Zillow’s Negative Equity Report for the first quarter was released today, and it adds to why we aren’t seeing many short sales or REOs around NSDCC.
The upper tier homes have the most equity, and in San Diego only 5.2% of the higher-end homes are underwater:
With very little pressure on sellers, we will probably just settle into a real estate malaise for the rest of the year – with occasional bursts of activity caused by well-priced homes or price reductions.
without a lot more new inventory (new homes) I think it will be a Permanent funk (maybe the new normal for SD).
IMO anyway.
All the action will shift to the outer burbs where new stuff is still being built (also IMO).
The perm-funk would cause buyers to relax a little, then get complacent altogether.
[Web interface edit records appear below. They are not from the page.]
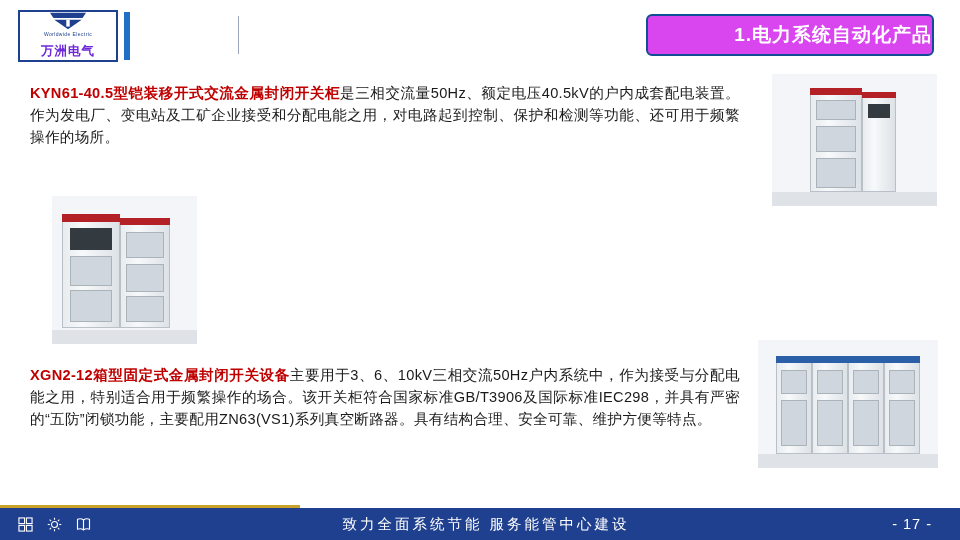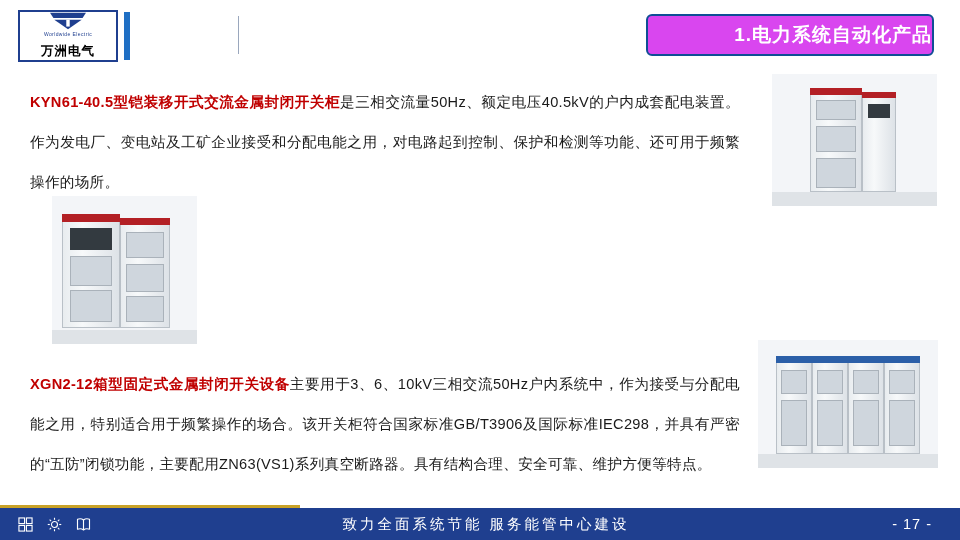--- a/index.html
+++ b/index.html
@@ -45,21 +45,21 @@
   }
   .logo-sub {
     font-size: 5px;
     color: #1f3f8f;
     letter-spacing: .4px;
     margin-top: 1px;
   }
   .logo-name {
     font-size: 12.5px;
     font-weight: bold;
-    color: #000000;
+    color: #6d28d9;
     letter-spacing: 1px;
     margin-top: 6px;
   }
 
   .chapter-bar {
     position: absolute;
     left: 124px;
     top: 12px;
     width: 6px;
     height: 48px;
@@ -109,21 +109,21 @@
     color: #ffffff;
     font-size: 19px;
     font-weight: bold;
     letter-spacing: 1px;
   }
 
   
   .para {
     position: absolute;
     font-size: 14.6px;
-    line-height: 40px;
+    line-height: 22px;
     color: #1a1a1a;
     letter-spacing: .3px;
     text-align: justify;
   }
   .para .hl {
     color: #c00000;
     font-weight: bold;
   }
   #para1 { left: 30px; top: 82px; width: 710px; }
   #para2 { left: 215px; top: 228px; width: 715px; }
Will sellers recognize in time?
IMO no if elective sellers, they will most likely pull their listing if they can’t get their price if no new inventory is being built.
IMO anyway.
Sorry, I just don’t get this “negative equity” expectations bias. If homes turn over every 7 years shouldn’t we always expect to see 14% of homes under water – just because of transaction costs? Or, does everyone buying a home believe they’re smarter than the rest of us & are buying below market value?
Remember the old adage,it’s irrational to expect too much of people when 1/2 of us have IQs below 100.